By Sergei Kurkin, PhD, European Patent Attorney, Head of Intellectual Property

Gene editing technologies, such as CRISPR, are revolutionizing cell therapy development by allowing targeted modifications to cells for more effective disease treatment. However, companies must navigate the complex world of intellectual property (IP) to ensure they don't infringe on existing patents and protect their own innovations. While older gene editing technologies like TALENs and ZFNs have clearer patent landscapes, CRISPR technologies have faced legal disputes and complex licensing arrangements. The recent discovery of Cas12a-based CRISPR systems provides an alternative, but a few broad patents still dominate the IP landscape. In response, companies are exploring alternative CRISPR systems and modifications to existing technologies, such as STAR-CRISPR optimized for gene editing in cell therapy applications. Additionally, companies are focused on improving the safety and efficiency of gene edits and avoiding off-target effects. Immune-evasion gene edits are also being explored to prevent immune responses.
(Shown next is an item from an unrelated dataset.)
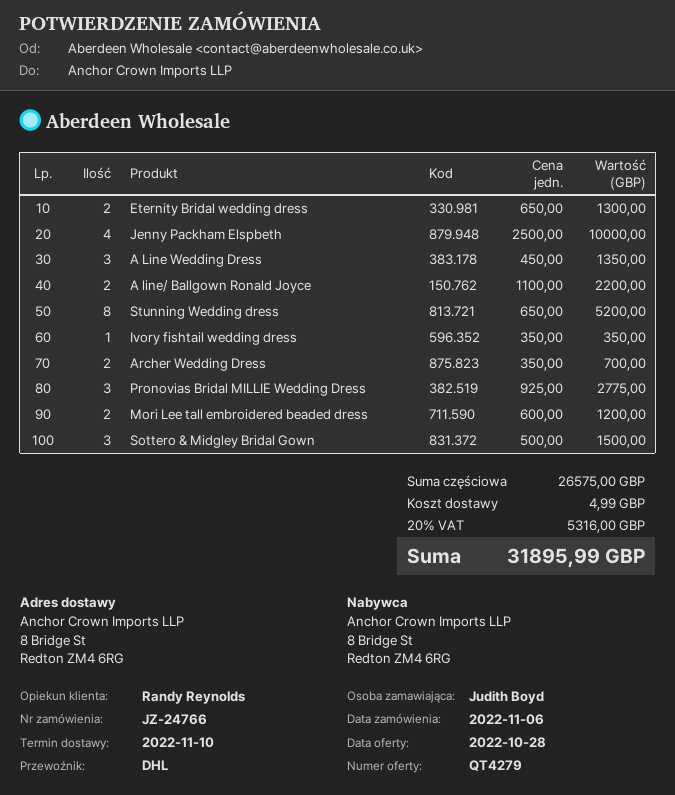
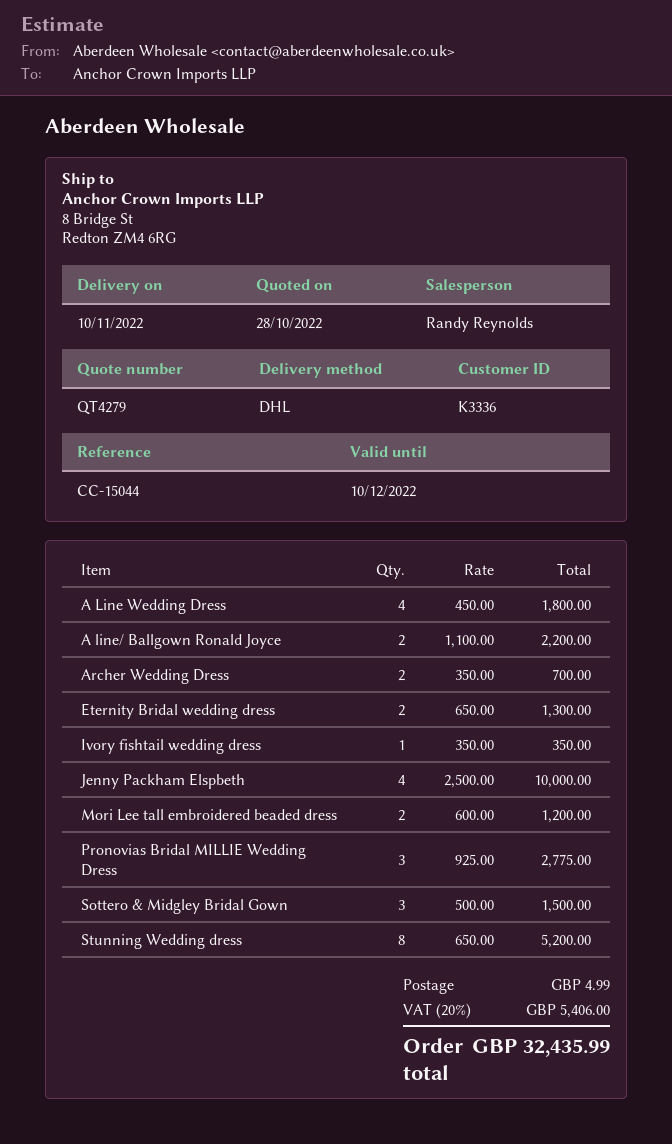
A Line Wedding Dress: 3 x 450.00 = 1350.00 -> 4 x 450.00 = 1800.00
tax: 20% = 5316.00 -> 20% = 5406.00
total: 31895.99 -> 32435.99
Many of these ideas and technologies have been patented by academic institutions and licensed by biotechnology companies for further development.
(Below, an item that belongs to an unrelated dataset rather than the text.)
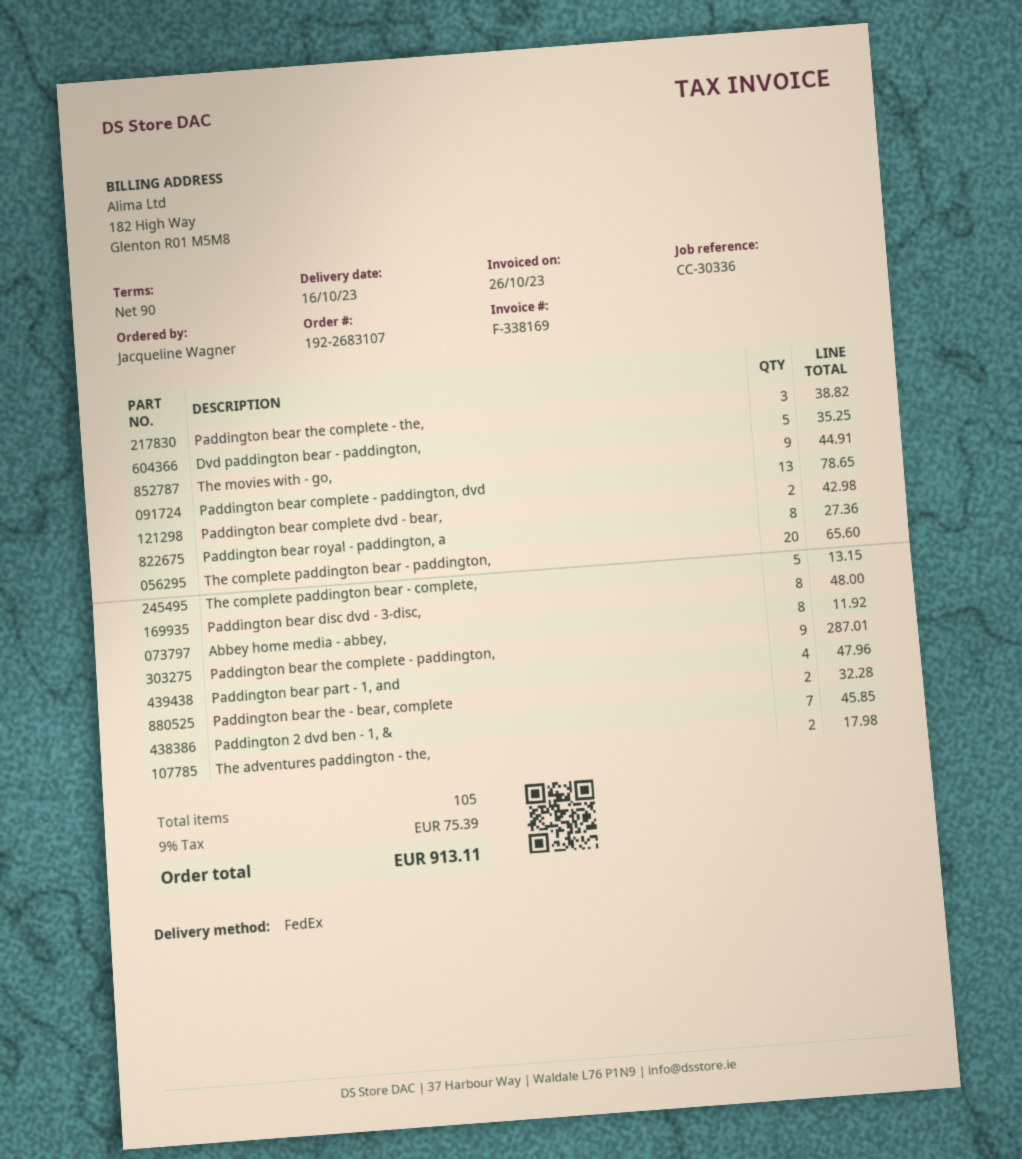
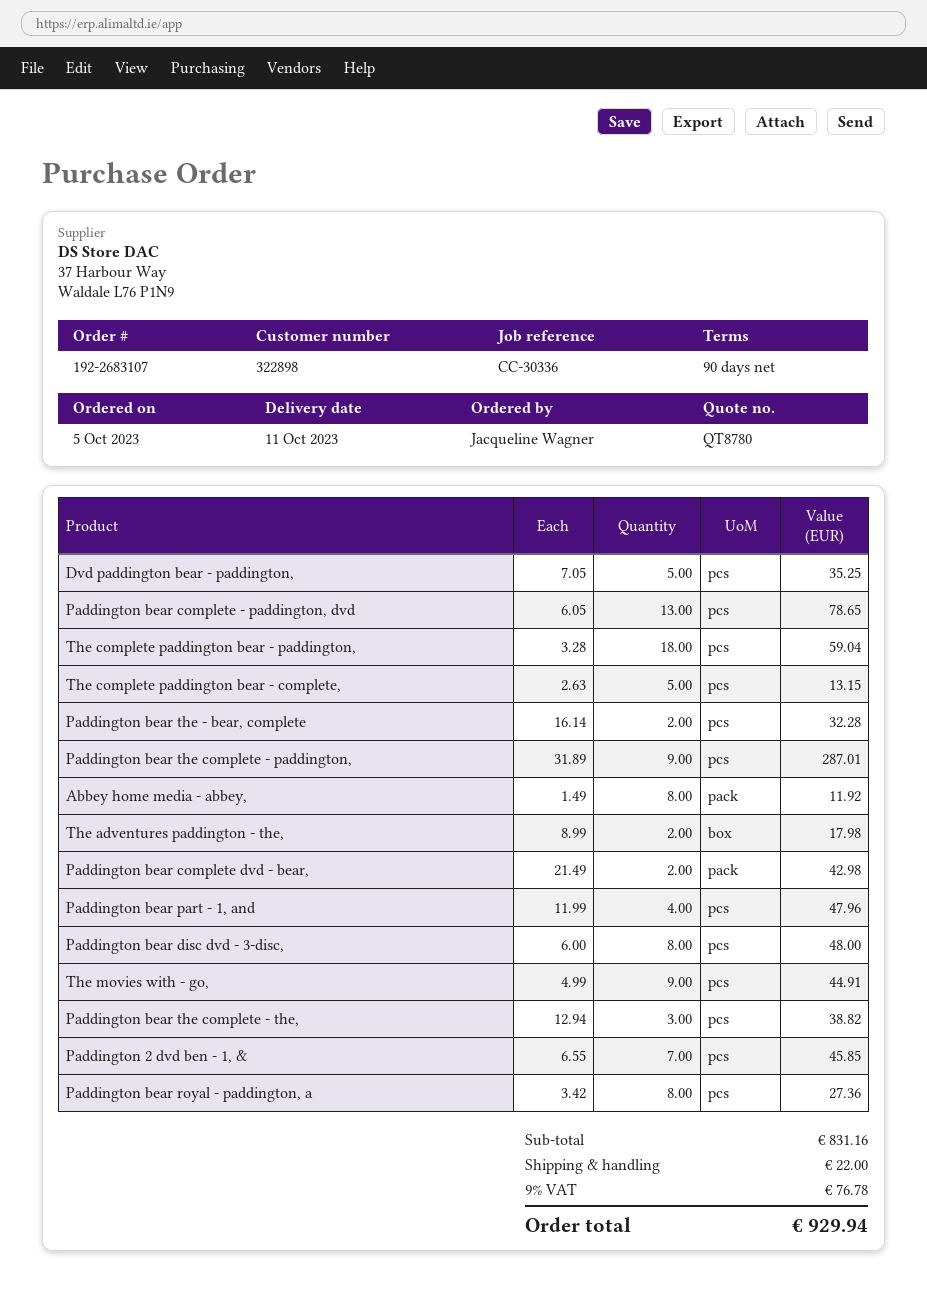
delivery date: 2023-10-16 -> 2023-10-11
The complete paddington bear - paddington,: 20 for 65.60 -> 18 for 59.04
shipping: none -> 22.00
tax: 9% = 75.39 -> 9% = 76.78
total: 913.11 -> 929.94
To protect allogeneic cell therapies, it is crucial to monitor the IP landscape and file patent applications for advancements. This stepwise approach allows for the protection of new improvements as they are identified. Some applicants may abandon older patent filings that no longer cover their pursued technology, but many maintain multiple filings to ensure freedom to operate and prevent others from claiming the space. Monitoring key players in the field and the life of patent applications is vital for an effective IP strategy in this technology. Finding the right balance between navigating existing IP rights and filing patent applications is necessary to maintain exclusivity while developing innovative cell therapies. The specific IP strategy depends on the business model and technologies used for therapeutic product generation. By staying informed and proactive in IP protection, companies can secure their position in the rapidly evolving field of gene editing and cell therapy.